During inflammation different type of anti-inflammatory molecules and MHC restricted molecules produces by different cells including Heat Shock Proteins (HSPs) is expressed nearly in all prokaryotic and eukaryotic cells. It is phyllogenetically highly conserved molecule performing important function in folding, refolding and translocation of protein molecules [7]. HSP is expressed inducibly as well as constitutively upon stimulation by different cell damaging stimuli and protects the cell from the subsequent damage. There are different types of HSPs and among all Hsp70 is highly conserved [8] and immunogenic capable for inducing antibody production and T cell activation. The Hsp70 plays an important role in antigen presentation and cross presentation of tumor antigen [9,10]. It stimulates macrophages which are the most abundant cell population at the tumor site. Now a day, it is emerging as biochemical regulators of cell growth, apoptosis, protein homeostasis and cellular targets of peptides.

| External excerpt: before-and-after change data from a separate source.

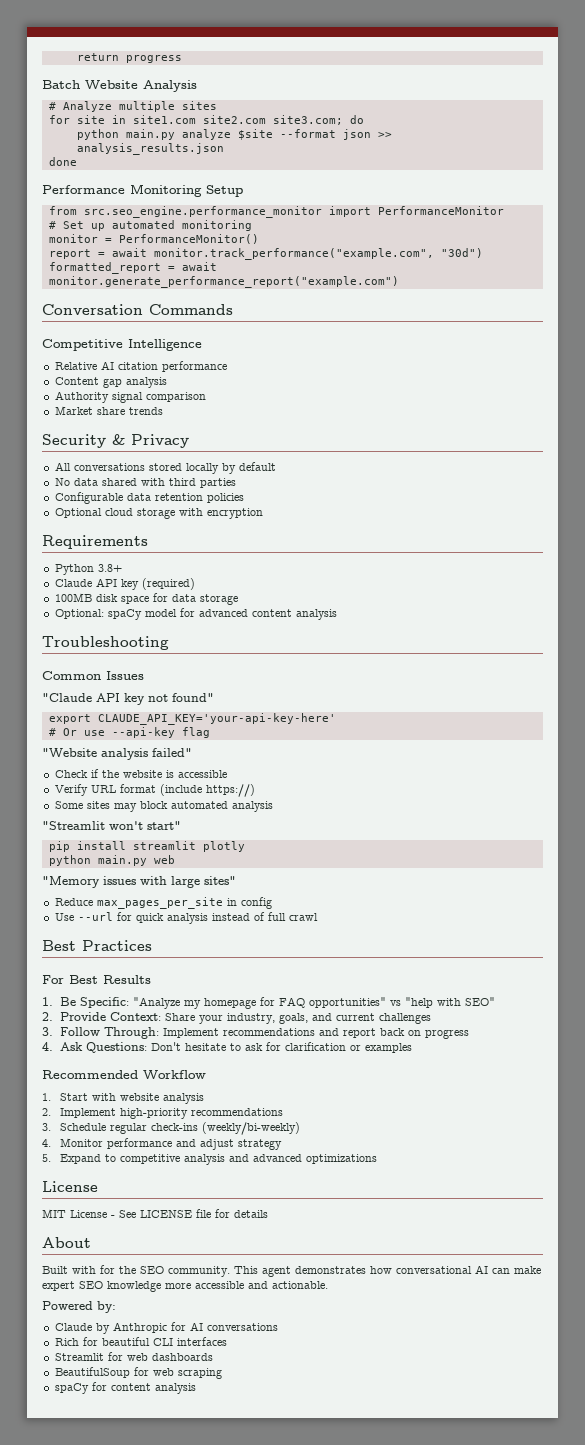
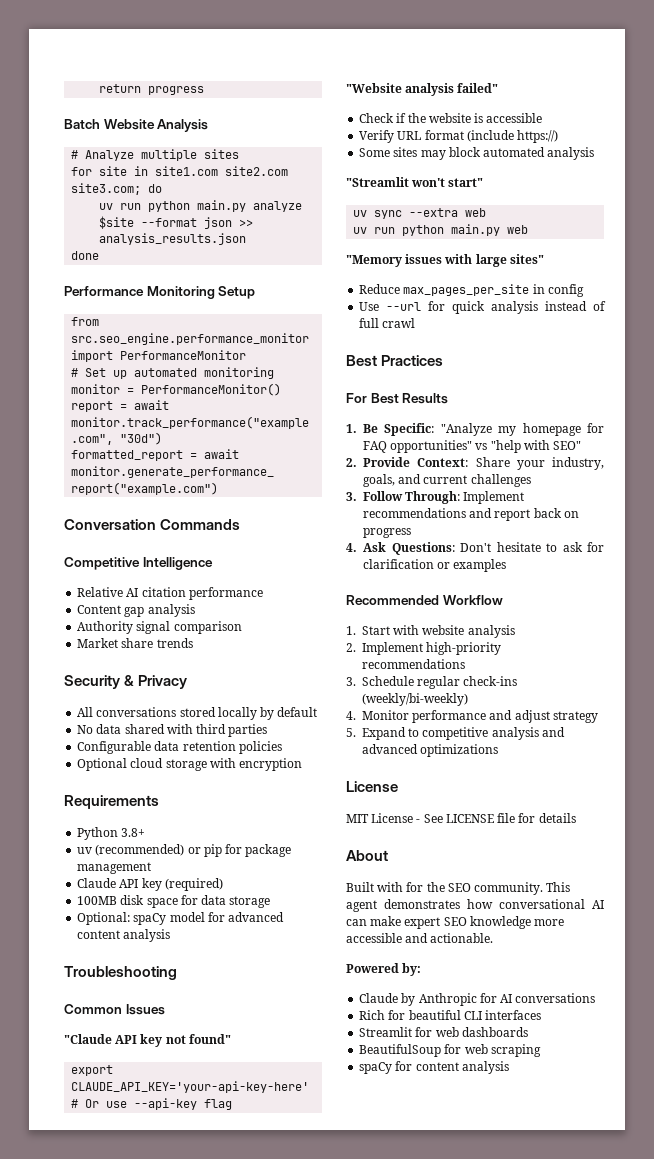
- python main.py analyze $site --format json >> analysis_results.json
+ uv run python main.py analyze $site --format json >> analysis_results.json
+ uv (recommended) or pip for package management
- pip install streamlit plotly
- python main.py web
+ uv sync --extra web
+ uv run python main.py web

Numerous studies have demonstrated that Hsp70-peptides derived from a tumor cell can elicit cancer-specific immunity against the same tumor by virtue of their ability to bind tumor-specific peptides [11]. It has been observed that Hsp70 preparations derived from normal tissues do not elicit tumor immunity, but the immunity elicited by Hsp70-peptides complex has been shown only due to antigenic peptides associated with it. Further studies indicate that immunity against tumor elicited by immunization with HSP peptide complexes, including Hsp70 and gp96 family is mediated by CD8+ T lymphocytes, and its mechanism involves MHC-I class molecule restricted response which is required to channel the peptides into class I presentation pathway[12].

The surfaces of macrophages and monocytes are covered in ruffles and micrivilli, and small surface blebs which helps macrophage locomotion, adherence to endothelial cell, endocytosis of antigens. It has been reported that ruffling structures of cell membrane of macrophage extend after activation with Biologic Response Modifiers (BRM), which includes LPS, lipoprotein, cytokines, PMA, PGE2, nucleic acids etc [13] .Recently, it has been shown that heat shock proteins (HSPs) are able to activate macrophages to induce the production of specific and non-specific effectors molecules and extend surface blebs of macrophage [14-16].

In the present study, an investigate have shown that how Hsp70 was isolated and purified from DL cells isolated from tumor bearing mice and their effect on pseudopodial expression in normal and tumor associated macrophages has been studied.